Is it possible to separate a place from its historical significance?
Is it immoral or unjust for states to make it illegal for teachers to strike?
Does viewing injustice make you responsible to do something about it?
If any of these questions caught your eye, there’s a corner of Carmel High School that may pique your interest.
The National High School Ethics Bowl competition allows students to analyze real-life ethical issues, taking turns to discuss complex dilemmas in front of a panel of judges. Cases given to competitors cover a variety of dilemmas ranging from moral and ethical issues to policies put forth by modern politicians. This year, the CHS ethics bowl team will be put to the test as they travel to U.C. Santa Cruz for a Jan. 11 regional competition.

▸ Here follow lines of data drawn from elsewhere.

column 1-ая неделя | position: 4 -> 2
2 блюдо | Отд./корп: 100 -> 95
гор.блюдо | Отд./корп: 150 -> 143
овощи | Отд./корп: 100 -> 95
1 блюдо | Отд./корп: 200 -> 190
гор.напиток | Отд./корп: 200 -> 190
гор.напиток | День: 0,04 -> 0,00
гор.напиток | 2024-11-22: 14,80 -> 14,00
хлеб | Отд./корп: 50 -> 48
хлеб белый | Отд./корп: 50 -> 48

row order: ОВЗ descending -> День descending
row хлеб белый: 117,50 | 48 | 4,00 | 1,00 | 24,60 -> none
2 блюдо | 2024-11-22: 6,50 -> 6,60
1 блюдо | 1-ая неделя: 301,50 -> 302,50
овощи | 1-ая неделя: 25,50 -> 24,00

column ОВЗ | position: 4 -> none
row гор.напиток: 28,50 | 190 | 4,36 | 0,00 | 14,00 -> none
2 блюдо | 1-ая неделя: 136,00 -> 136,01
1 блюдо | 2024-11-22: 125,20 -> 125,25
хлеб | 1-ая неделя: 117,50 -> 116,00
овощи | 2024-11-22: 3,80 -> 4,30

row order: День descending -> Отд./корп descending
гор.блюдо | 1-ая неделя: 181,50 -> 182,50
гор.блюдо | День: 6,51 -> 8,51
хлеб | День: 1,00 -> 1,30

Throughout the season, students are given cases to systematically examine and are scored on their ability to think rigorously and engage respectfully throughout the competition. The winners of the regional competitions across the country move on to the University of North Carolina, where teams compete for the national championship.

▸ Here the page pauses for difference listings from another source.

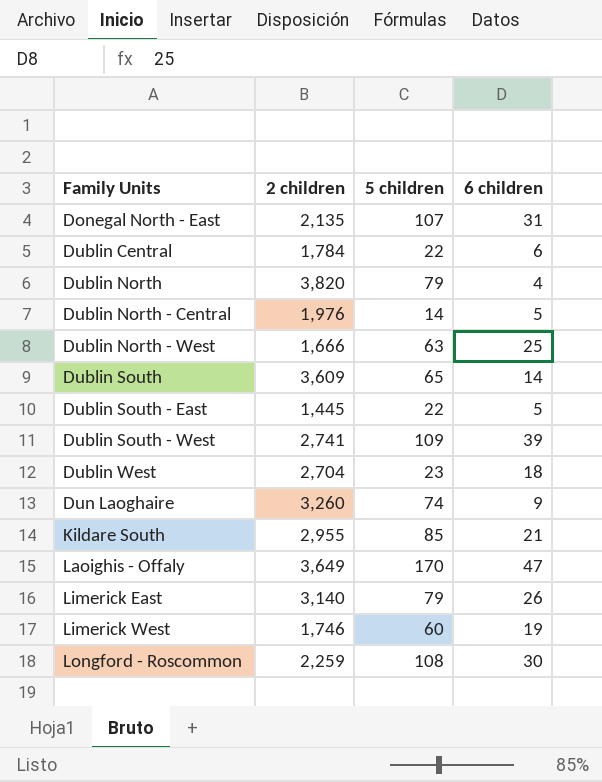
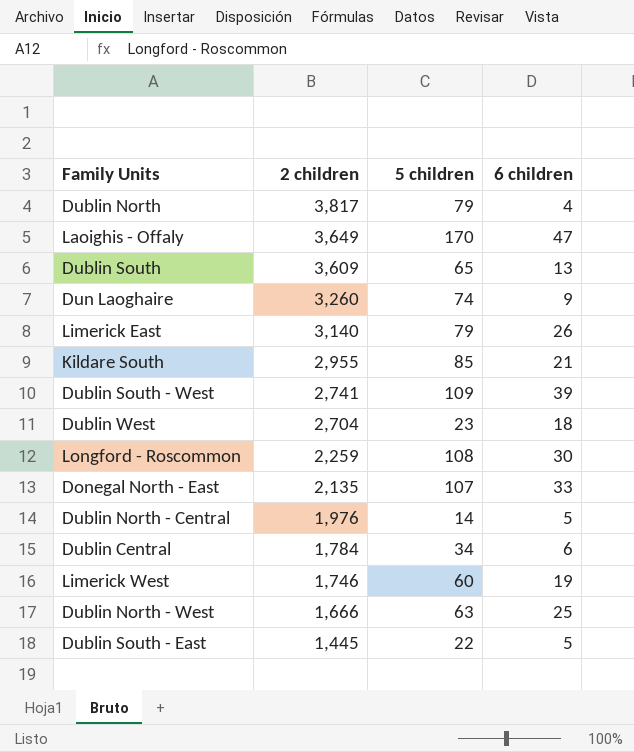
row order: Family Units ascending -> 2 children descending
Dublin North | 2 children: 3,820 -> 3,817
Dublin South | 6 children: 14 -> 13
Donegal North - East | 6 children: 31 -> 33
Dublin Central | 5 children: 22 -> 34

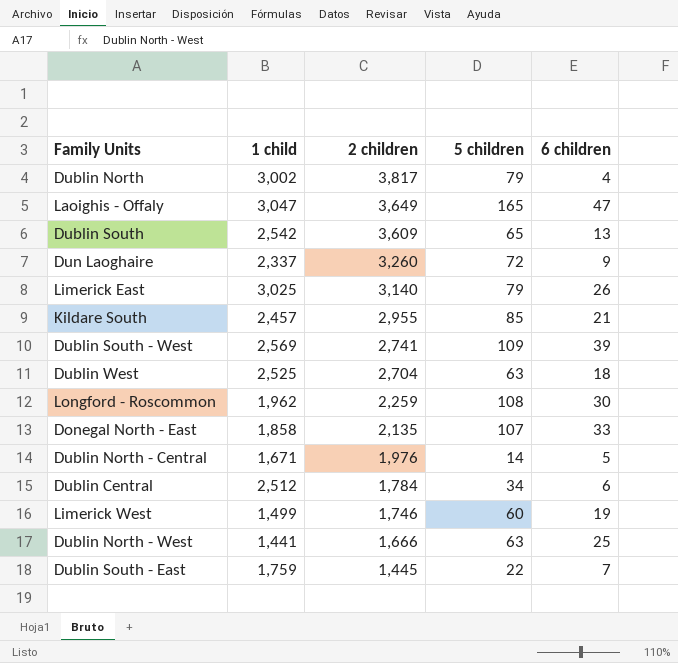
column 1 child | position: none -> 2
Laoighis - Offaly | 5 children: 170 -> 165
Dun Laoghaire | 5 children: 74 -> 72
Dublin West | 5 children: 23 -> 63
Dublin South - East | 6 children: 5 -> 7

“I think of ethics sometimes as a philosophy debate club,” comments Ethics Bowl vice president Cassie Gorman. “It’s a lot about moral quandaries that we face in our everyday lives.”
Gorman cites that the club could be seen as a smaller, closer group of students who love to discuss a similar type of topics taught inhead coach Marc Stafford’s Philosophy class.
Last year, CHS fielded not one but two Ethics Bowl teams and both finished with an undefeated 4-0 record in preliminary rounds, allowing them to continue into the playoffs. That senior-majority team went on to defeat teams that would later move on to the championship. One year later, Carmel will field a completely brand new seven-member team led by senior president Libby Lambert.
“I’m excited for this year because we have a few freshmen stepping up and kids who just do the most and try to get the best answer for every case,” Lambert says.
In addition to the team captain, students like senior Alex Faxon, Gorman and freshman talent Cole Prekoski are often prepping for competition in Stafford’s classroom.
With only two regional competitions in California, the U.C. Santa Cruz northern regional proves extremely strong. Teams across the country participate in the North Carolina Parr Center for Ethics sponsored competitions, with regional events held in major cities like Seattle, Houston, Chicago and more.
“This year the amount of teams at the regional is growing off the charts,” says Stafford, who also teaches AP U.S. History and Philosophy.
Stafford has been the coach of Ethics Bowl for four years, and this is the team’s third year at the NHSEB regionals. This year there could be as many as 34 high schools participating.
Much excitement and anticipation is building for the team’s upcoming competition, and they’ll continue to prepare until the team departs for Santa Cruz in mid-January.